The only issue in this grievance is the appropriate disciplinary result. The Arbitrator agrees with the Company's representatives that the possession and use of alcohol or other intoxicants, including marijuana, on Company premises is a serious offence which is, prima facie, deserving of the most serious degree of discipline, up to and including discharge. That was clearly confirmed by the decision of this Office in CROA 2994. It is trite to say, however, that each case must nevertheless be considered on its own specific facts. It would appear to the Arbitrator that there are distinguishing features between the case at hand and the evidence disclosed in CROA 2994 where the employee, whose discharge for consuming marijuana at a boarding car facility was upheld, was entirely uncooperative with the Company's effort at investigating his misconduct.

In the case at hand there are substantial mitigating factors which come to bear. Firstly, Mr. Rivet is an employee of more than twenty years' service. Remarkably, during that time he has never once been subject to any form of discipline. Additionally, as noted above, the grievor's admittedly ill-advised use of small quantities of marijuana after working hours at a remote boarding car location appears to have evolved as a means of dealing with stress arising from problems in his personal life. Following his termination he took serious steps to resolve his personal emotional difficulties and, through therapy, to end his involvement with the use of marijuana, as confirmed in the documentation provided to the Arbitrator. In these circumstances I am persuaded it is appropriate to consider a reduction of penalty, subject to conditions fashioned to protect the Company's legitimate interests.

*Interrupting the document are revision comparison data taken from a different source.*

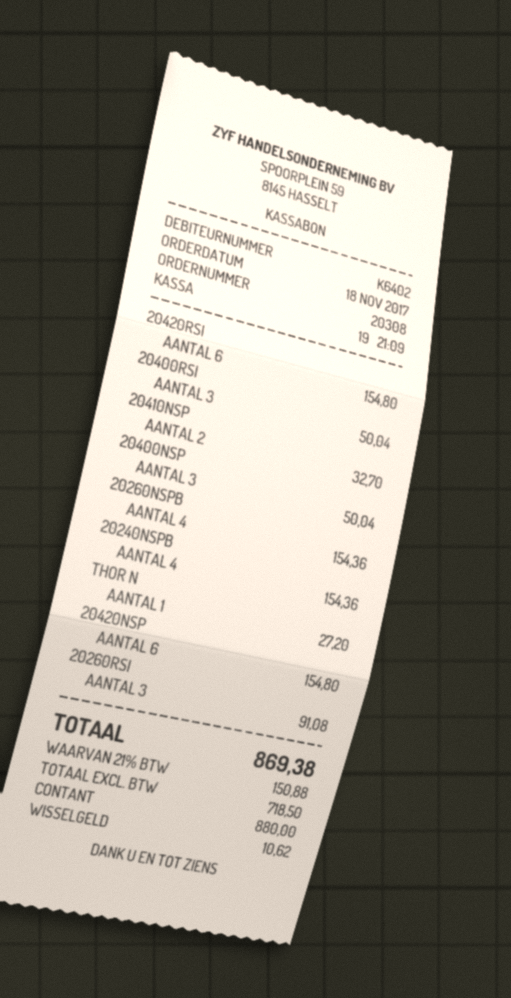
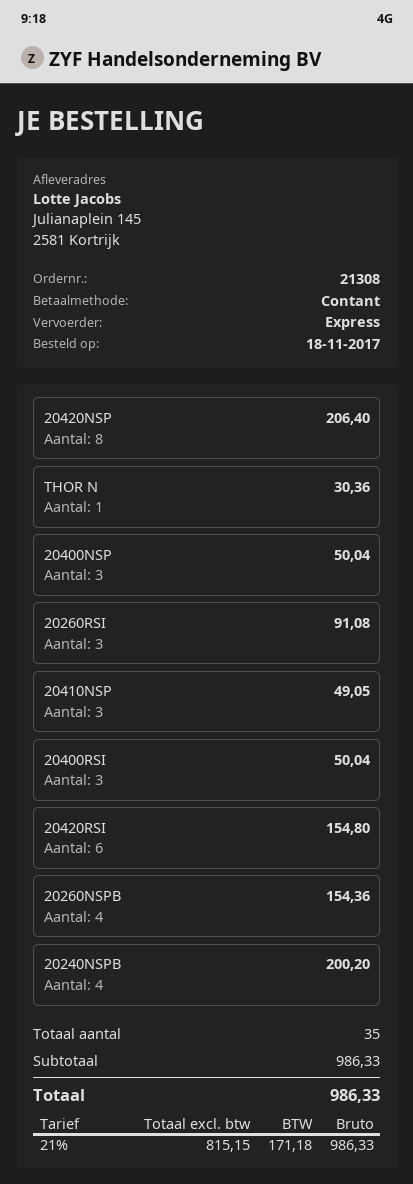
order number: 20308 -> 21308
20410NSP: 2 for 32.70 -> 3 for 49.05
20240NSPB: 4 for 154.36 -> 4 for 200.20
THOR N: 1 for 27.20 -> 1 for 30.36
20420NSP: 6 for 154.80 -> 8 for 206.40
net: 718.50 -> 815.15
tax: 21% = 150.88 -> 21% = 171.18
total: 869.38 -> 986.33

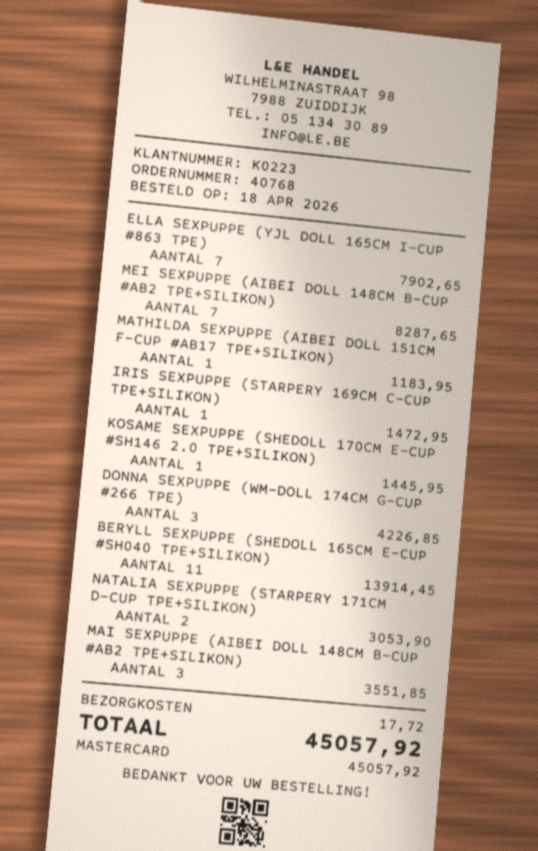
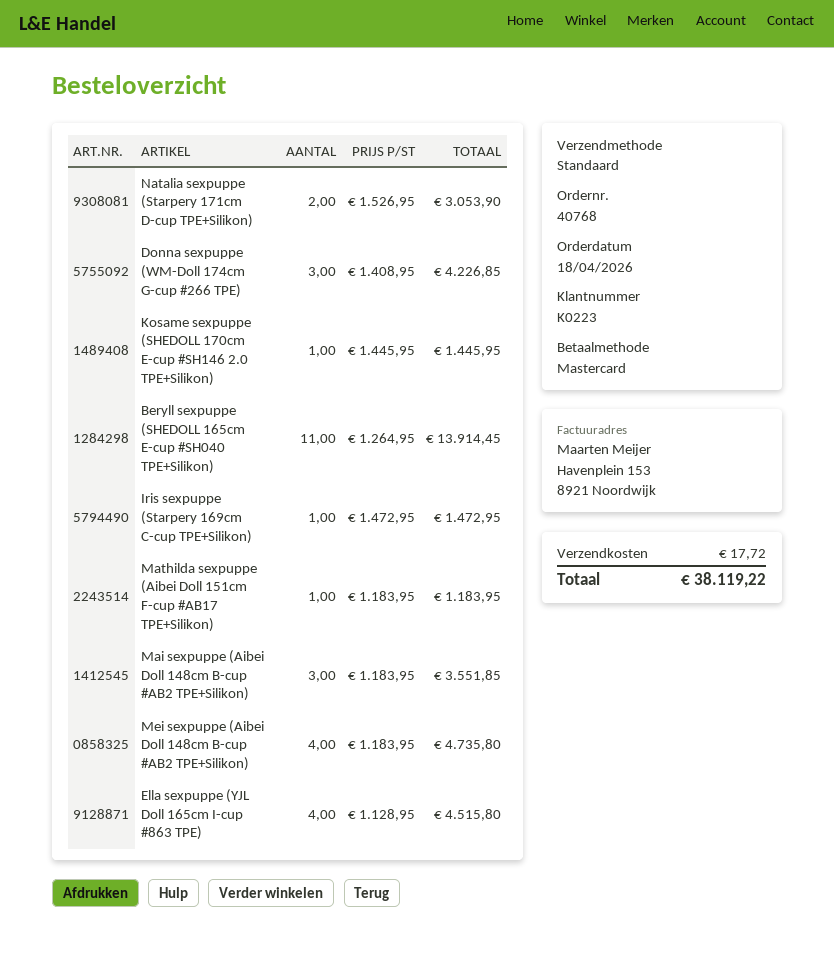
ELLA SEXPUPPE (YJL DOLL 165CM I-CUP #863 TPE): 7 for 7902.65 -> 4 for 4515.80
MEI SEXPUPPE (AIBEI DOLL 148CM B-CUP #AB2 TPE+SILIKON): 7 for 8287.65 -> 4 for 4735.80
total: 45057.92 -> 38119.22

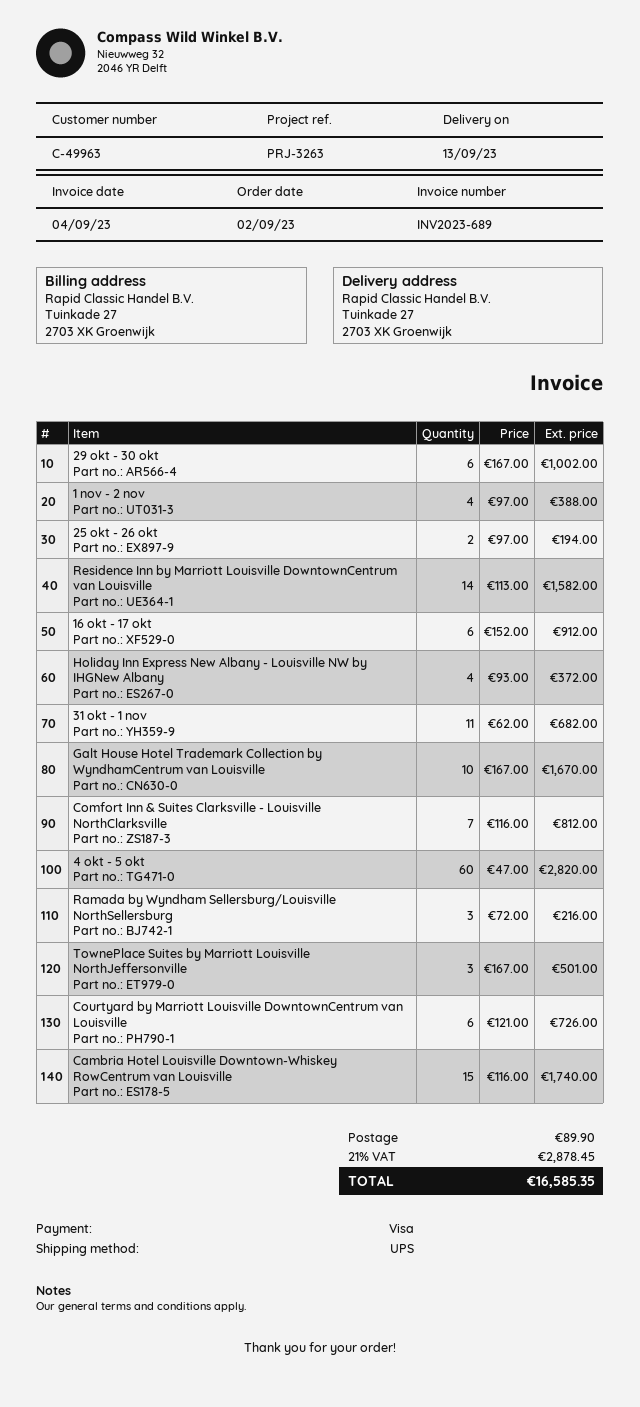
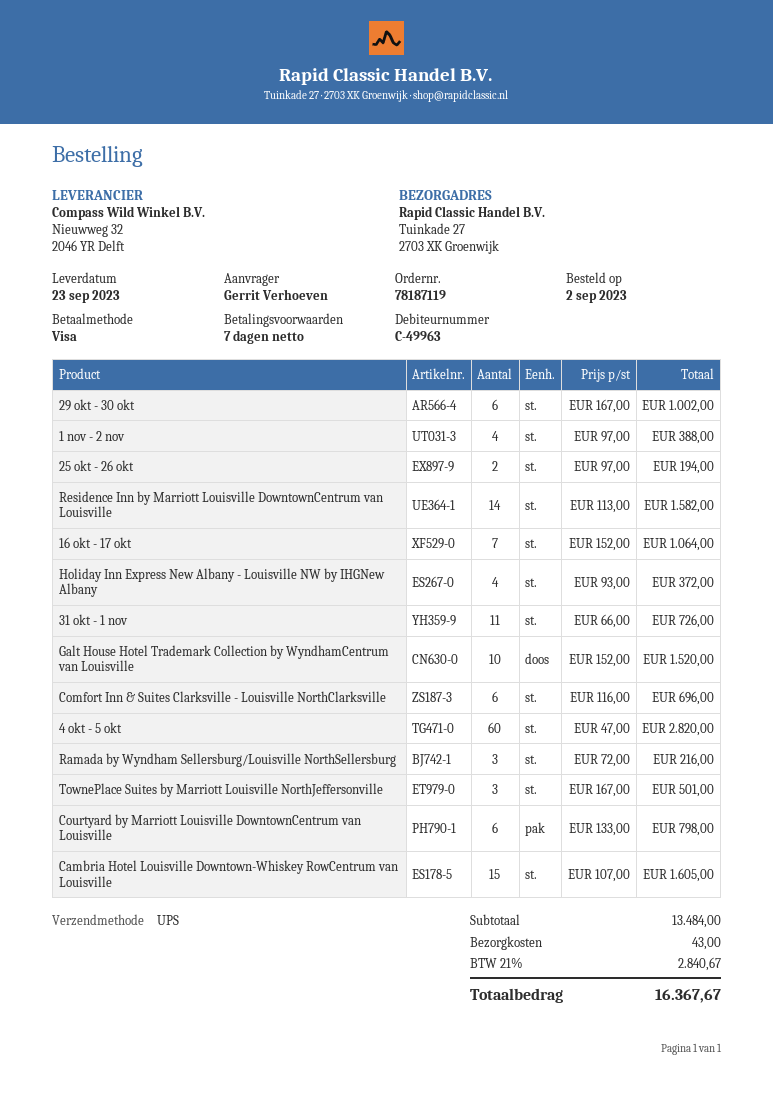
delivery date: 2023-09-13 -> 2023-09-23
16 okt - 17 okt: 6 x 152.00 = 912.00 -> 7 x 152.00 = 1064.00
31 okt - 1 nov: 11 x 62.00 = 682.00 -> 11 x 66.00 = 726.00
Galt House Hotel Trademark Collection by WyndhamCentrum van Louisville: 10 x 167.00 = 1670.00 -> 10 x 152.00 = 1520.00
Comfort Inn & Suites Clarksville - Louisville NorthClarksville: 7 x 116.00 = 812.00 -> 6 x 116.00 = 696.00
Courtyard by Marriott Louisville DowntownCentrum van Louisville: 6 x 121.00 = 726.00 -> 6 x 133.00 = 798.00
Cambria Hotel Louisville Downtown-Whiskey RowCentrum van Louisville: 15 x 116.00 = 1740.00 -> 15 x 107.00 = 1605.00
shipping: 89.90 -> 43.00
tax: 21% = 2878.45 -> 21% = 2840.67
total: 16585.35 -> 16367.67

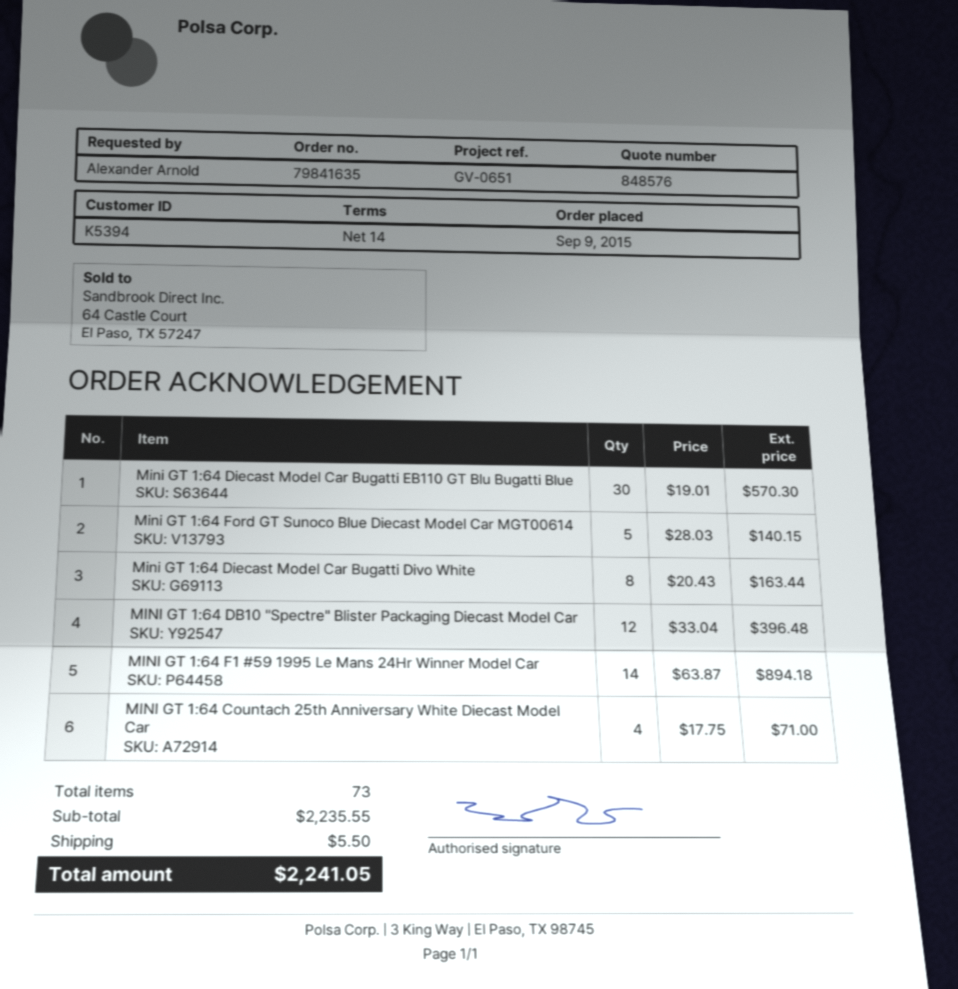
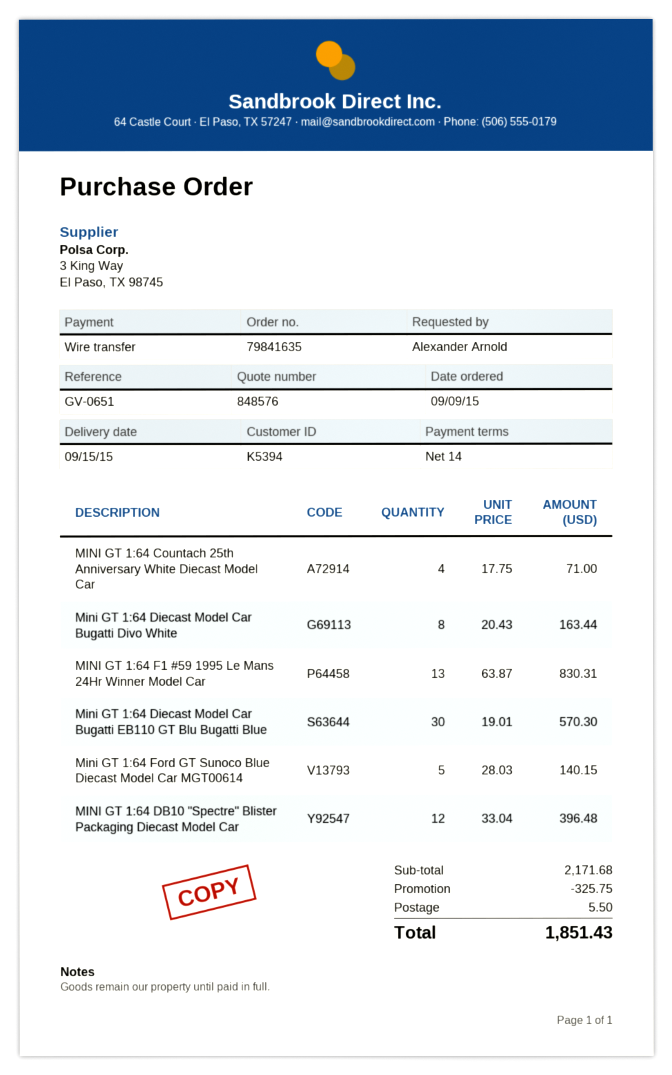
MINI GT 1:64 F1 #59 1995 Le Mans 24Hr Winner Model Car: 14 x 63.87 = 894.18 -> 13 x 63.87 = 830.31
subtotal: 2235.55 -> 2171.68
discount: none -> 325.75
total: 2241.05 -> 1851.43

The grievance is therefore allowed, in part. The Arbitrator directs that the grievor be reinstated into his employment forthwith, without compensation for wages and benefits lost, and without loss of seniority. Mr. Rivet's reinstatement shall be conditional upon his accepting to be subject to periodic unannounced alcohol and drug testing, to be administered in a non-abusive fashion, for a period of not less than two years following the date of his reinstatement. Should Mr. Rivet refuse to undergo such a test, or should he test positive for alcohol or narcotics, he shall be subject to immediate termination.